Sementara itu, Ketua Bidang SDM PMI Kabupaten Banyumas, Irsyam Prihadi, menegaskan bahwa seorang fasilitator tidak hanya dituntut mampu berbicara di depan umum, tetapi juga menjadi penggerak dalam lingkungan sosialnya.
“Fasilitator harus mampu menjadi penggerak, pendengar, penyalur semangat, sekaligus penjaga nilai-nilai kemanusiaan di lingkungan sekitarnya,” katanya.
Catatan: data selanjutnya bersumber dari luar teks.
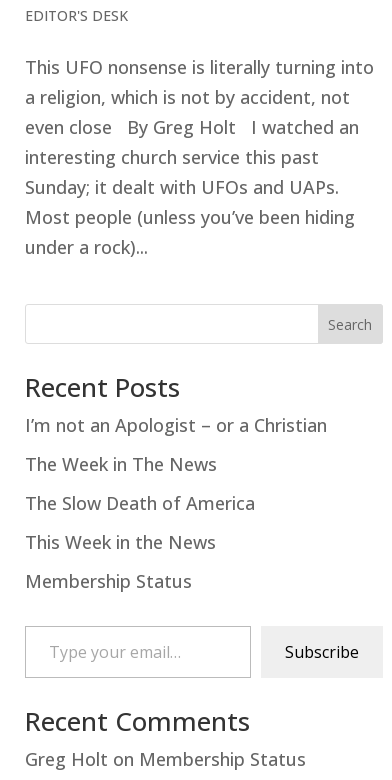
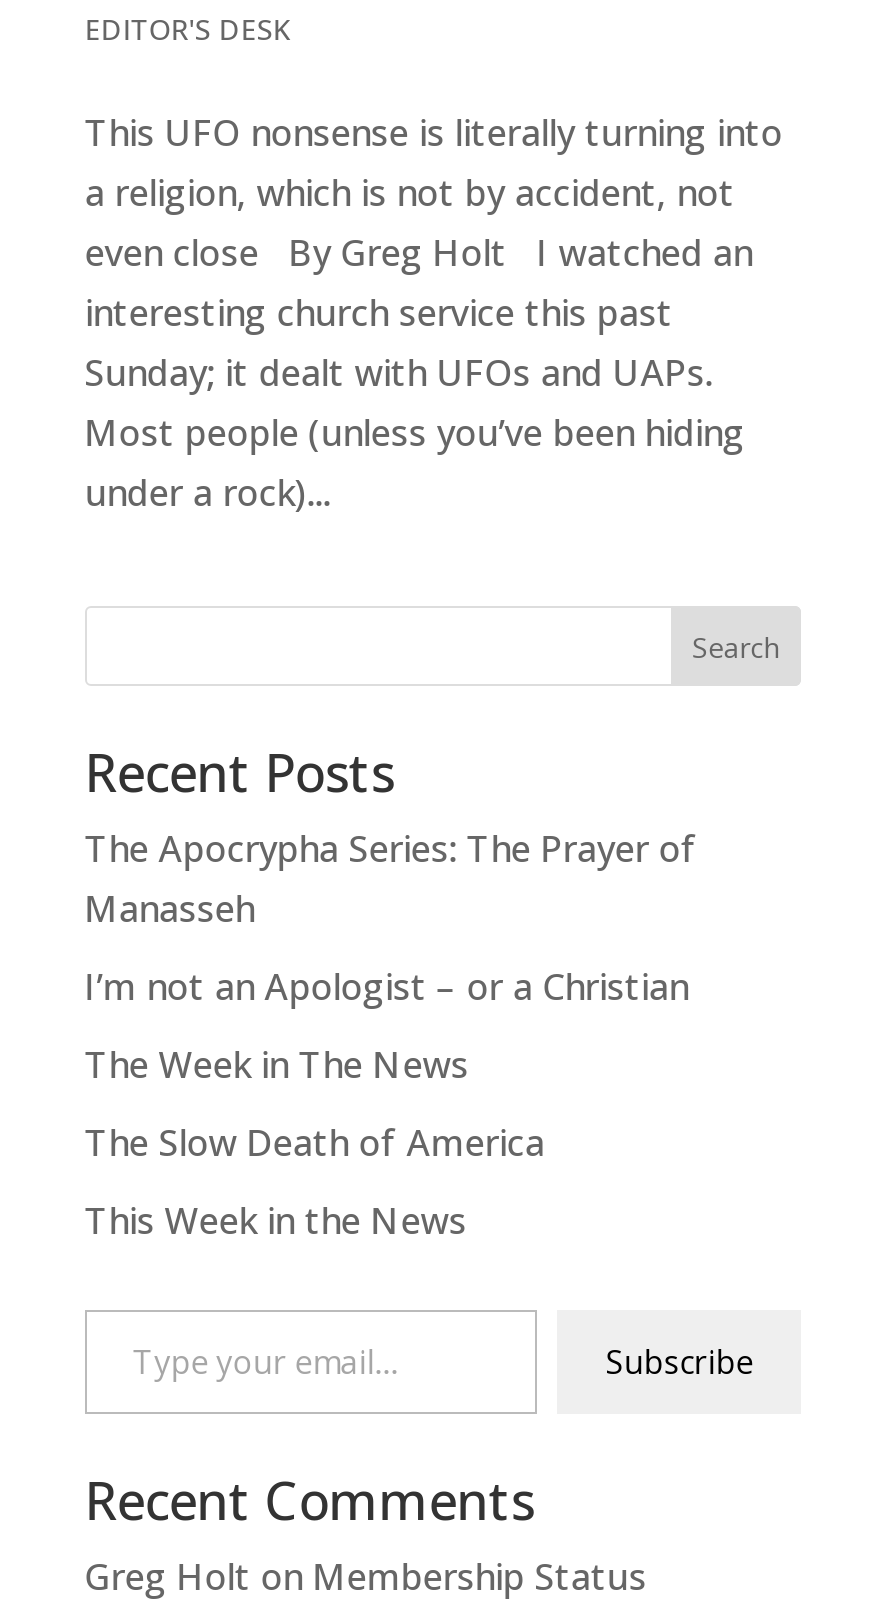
+ The Apocrypha Series: The Prayer of
+ Manasseh

moved down: I’m not an Apologist – or a Christian | The Week in The News | The Slow Death of America | This Week in the News

- Membership Status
Ia juga mendorong para peserta pelatihan agar menjadi teladan dalam gerakan kemanusiaan serta mampu menciptakan ruang belajar yang inklusif dan menyenangkan untuk memperkuat solidaritas organisasi.
PMI Kabupaten Banyumas berencana menjadikan kegiatan kolaboratif semacam ini sebagai agenda rutin. Keterlibatan aktif relawan, khususnya dari kalangan perguruan tinggi, dinilai menjadi salah satu kunci penting dalam menjaga keberlanjutan misi kemanusiaan di Banyumas.